The title of this paper is: “The American Economy Towards Stagflation?” Iain McLeod, Chancellor of the Exchequer in UK in 1965, was the first who formally used the expression stagflation. The word combines “stag” from a stagnating economy and “flation” due to high inflation. In other words stagflation is a recession with the occurrence of high inflation at the same time which was incompatible with traditional macro economy before the 1970`s which suggested that there were a trade-off between the inflation and the unemployment.
What causes stagflation? The most common theory in the teaching books is the cost-push shock. The other theory presented in this paper is inappropriate monetary policy; stop-go-policy. Due to the knowledge about the cost of stop-go-policy from the 1970s and 1980s, it is not likely that the American economy will experience stagflation of the same degree again caused by this kind of policy.

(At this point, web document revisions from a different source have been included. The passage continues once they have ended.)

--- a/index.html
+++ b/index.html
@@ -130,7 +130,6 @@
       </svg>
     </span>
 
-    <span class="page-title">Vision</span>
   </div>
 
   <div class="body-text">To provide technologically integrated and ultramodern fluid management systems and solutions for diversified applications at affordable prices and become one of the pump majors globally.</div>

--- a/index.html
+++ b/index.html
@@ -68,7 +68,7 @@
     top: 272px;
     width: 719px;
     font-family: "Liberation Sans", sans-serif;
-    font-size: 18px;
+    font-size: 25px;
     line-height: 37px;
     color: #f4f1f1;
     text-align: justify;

The inappropriate monetary explanations and the cost-push shock theory are not necessarily contradictory to each other, but can be complementary. I believe that it might be the combination of these two theories which could lead the American economy into stagflation. It is expected that the economy will grow beneath trend in the first half of 2008. But if the effects of the stabilization policy actions are sufficient, the economy will pick up again in the second half of 2008 and beginning of 2009, and for the American economy to experience a period of stagflation, the inflation will have to increase the periods in between.

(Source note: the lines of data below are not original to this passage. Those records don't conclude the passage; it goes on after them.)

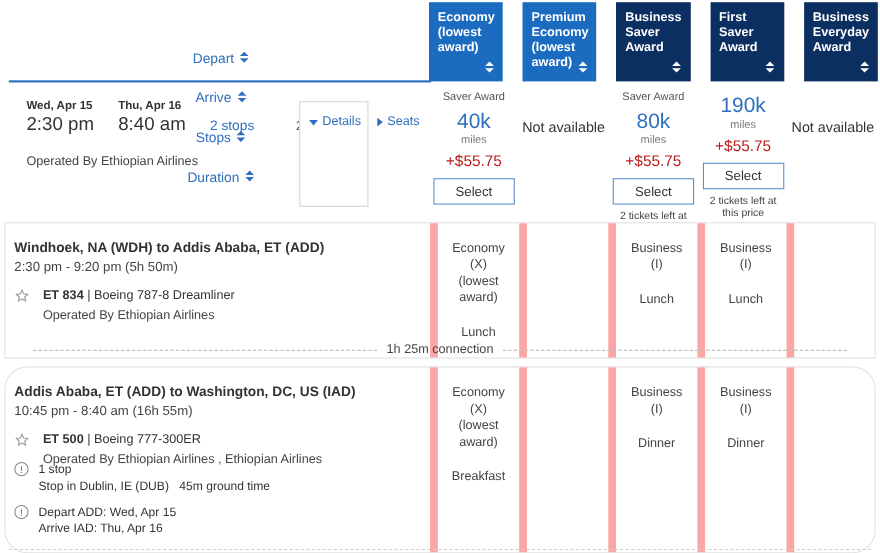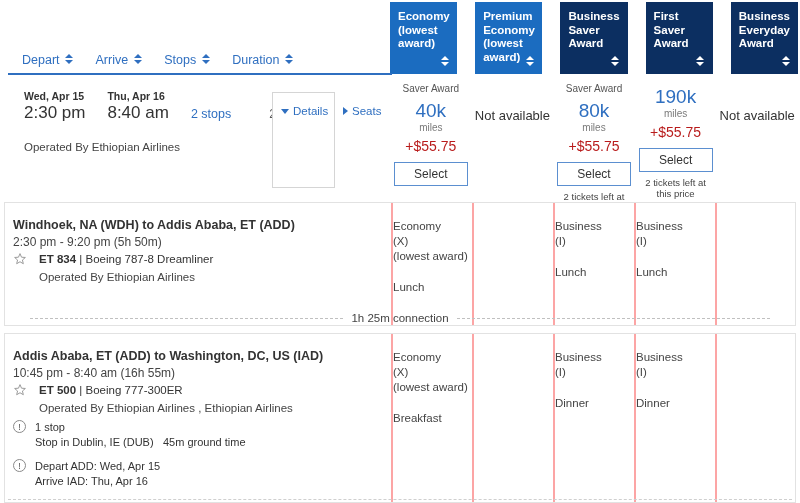--- a/index.html
+++ b/index.html
@@ -40,8 +40,8 @@
 
   
   .sortbar {
-    position: absolute; left: 12px; top: 46px; width: 392px; height: 28px;
-    display: flex; align-items: center; gap: 22px; padding-left: 10px;
+    position: absolute; left: 0; top: 46px; width: 392px; height: 28px;
+    display: flex; align-items: center; gap: 22px; padding-left: 10px; flex-direction: column;
   }
   .sortlink {
     display: flex; align-items: center; gap: 5px;

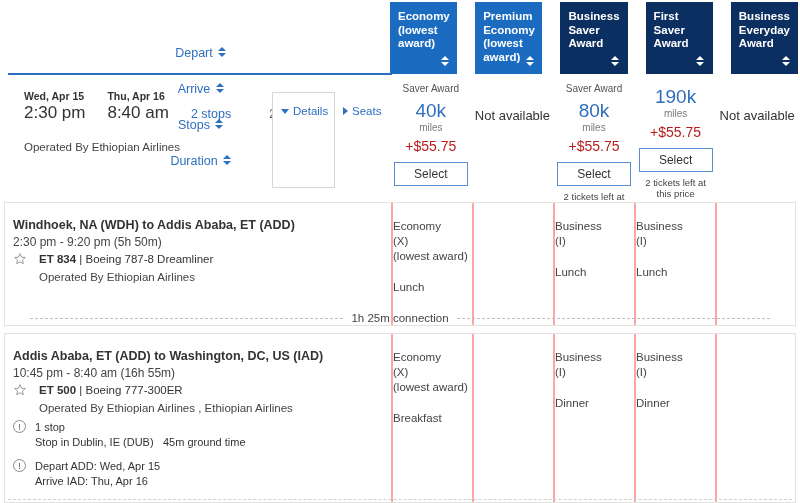--- a/index.html
+++ b/index.html
@@ -143,8 +143,8 @@
 
   .seg-cols { position: absolute; left: 386px; top: 0; width: 405px; height: 100%; display: flex; }
   .seg-col {
-    flex: 1 1 0; border-left: 2px solid #fca5a5;
-    padding-top: 16px;
+    flex: 1 1 0; border-left: 7px solid #fca5a5;
+    text-align: center; padding-top: 16px;
   }
   .seg-col:last-child { border-right: none; }
   .sc-cabin { font-size: 11.5px; color: #444; line-height: 15px; }

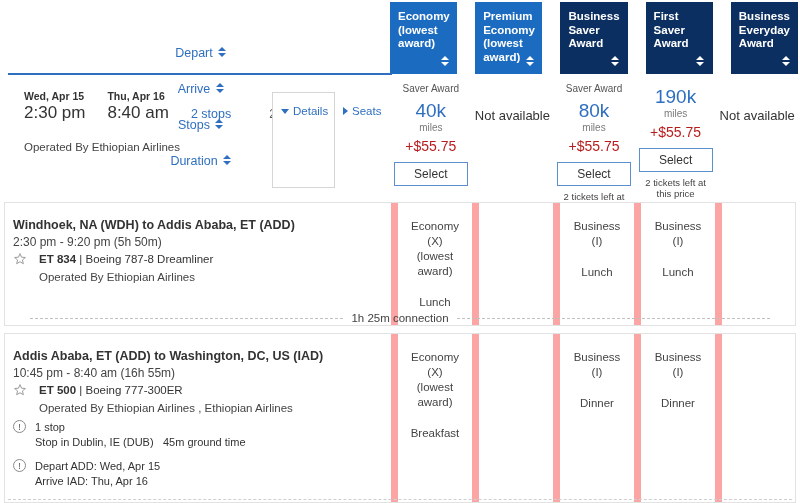--- a/index.html
+++ b/index.html
@@ -124,7 +124,7 @@
   .seg-left { position: absolute; left: 8px; top: 14px; width: 380px; }
   .seg-route { font-size: 12.5px; font-weight: bold; color: #333; line-height: 17px; }
   .seg-time { font-size: 12px; color: #444; line-height: 17px; }
-  .seg-flight { display: flex; align-items: flex-start; }
+  .seg-flight { display: flex; align-items: flex-start; margin-top: 10px; }
   .star-icon { width: 16px; margin-right: 10px; padding-top: 1px; }
   .seg-fl-text { font-size: 11.5px; color: #333; line-height: 16px; }
   .seg-fl-text b { font-weight: bold; }

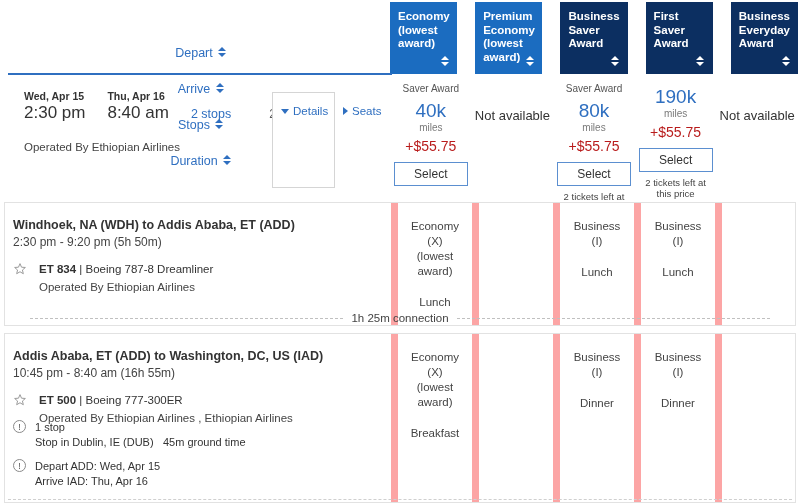--- a/index.html
+++ b/index.html
@@ -119,7 +119,7 @@
     background: #fff; border: 1px solid #e2e2e2;
   }
   .seg-panel.p1 { top: 202px; height: 124px; }
-  .seg-panel.p2 { top: 333px; height: 170px; }
+  .seg-panel.p2 { top: 333px; height: 170px; border-radius: 21px; }
 
   .seg-left { position: absolute; left: 8px; top: 14px; width: 380px; }
   .seg-route { font-size: 12.5px; font-weight: bold; color: #333; line-height: 17px; }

I believe that the largest possibility for a period or several periods of stagflation is if the inflation increases further now and the Fed has to increase the interest rate to target inflation. That will reduce the economic growth and lead to a negative output gap. At the same time the inflation expectations will continue to increase due to persistently high food and energy prices. Whether or not the Fed will succeed in deflating the economy quickly and avoiding a period of stagflation depends on the creditability the private sector has to the Fed.

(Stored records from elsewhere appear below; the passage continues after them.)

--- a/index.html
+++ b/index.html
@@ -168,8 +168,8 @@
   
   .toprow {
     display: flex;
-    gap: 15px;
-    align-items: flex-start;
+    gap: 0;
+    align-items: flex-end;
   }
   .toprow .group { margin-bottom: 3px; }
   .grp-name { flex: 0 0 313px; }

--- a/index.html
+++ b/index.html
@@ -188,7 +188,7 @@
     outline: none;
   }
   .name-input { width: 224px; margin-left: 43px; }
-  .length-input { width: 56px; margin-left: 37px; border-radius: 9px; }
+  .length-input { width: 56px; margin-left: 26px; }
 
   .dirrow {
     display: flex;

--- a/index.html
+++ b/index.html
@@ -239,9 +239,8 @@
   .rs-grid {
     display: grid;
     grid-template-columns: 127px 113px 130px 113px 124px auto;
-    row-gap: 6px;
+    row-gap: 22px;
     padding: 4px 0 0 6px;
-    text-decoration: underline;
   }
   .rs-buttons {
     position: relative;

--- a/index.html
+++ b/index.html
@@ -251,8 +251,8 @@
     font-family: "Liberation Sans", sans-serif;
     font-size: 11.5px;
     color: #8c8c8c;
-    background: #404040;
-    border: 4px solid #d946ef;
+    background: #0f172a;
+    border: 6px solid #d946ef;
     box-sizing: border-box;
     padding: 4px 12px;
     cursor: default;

This paper is divided in three parts, Part A: theory, part B: empirics and part C: discussion. Part A begins with defining the most central measurements for stagflation, furthermore will the Aggregate Supply–Aggregate Demand (AS-AD) model be presented, as it will be used to illustrate both explanations for stagflation.
In part B empirics from the 1970s and present will be presented. The liquidity in the market due to monetary policy and the food and oil prices will be emphasized. The assumption made is that the financial crisis present has driven the American economy into recession.
Part C will discuss the development of inflation. To be able to discuss how likely it is for the American economy to head towards stagflation, increased inflation will be decisive as the assumption about recession is already made. The oil prices are high due to low supply, uncertainty about the future and a weak dollar. The food prices are increasing due to “agflation”. Higher input prices, as food and energy, might with a lag lead to higher prices through the price mark-up. More expensive imports will directly increase the core inflation. The question is will this raise in general commodity goods prices drive the labour to demand higher nominal wages, in order to keep the real wages at a desirable level? Or will the increasing unemployment numbers dampen the wage negotiations?
Is the American economy heading towards stagflation? I do not know. The economy is a living animal lead by psychology and changes daily due to the expectations in the market. All I can do is to wait and see.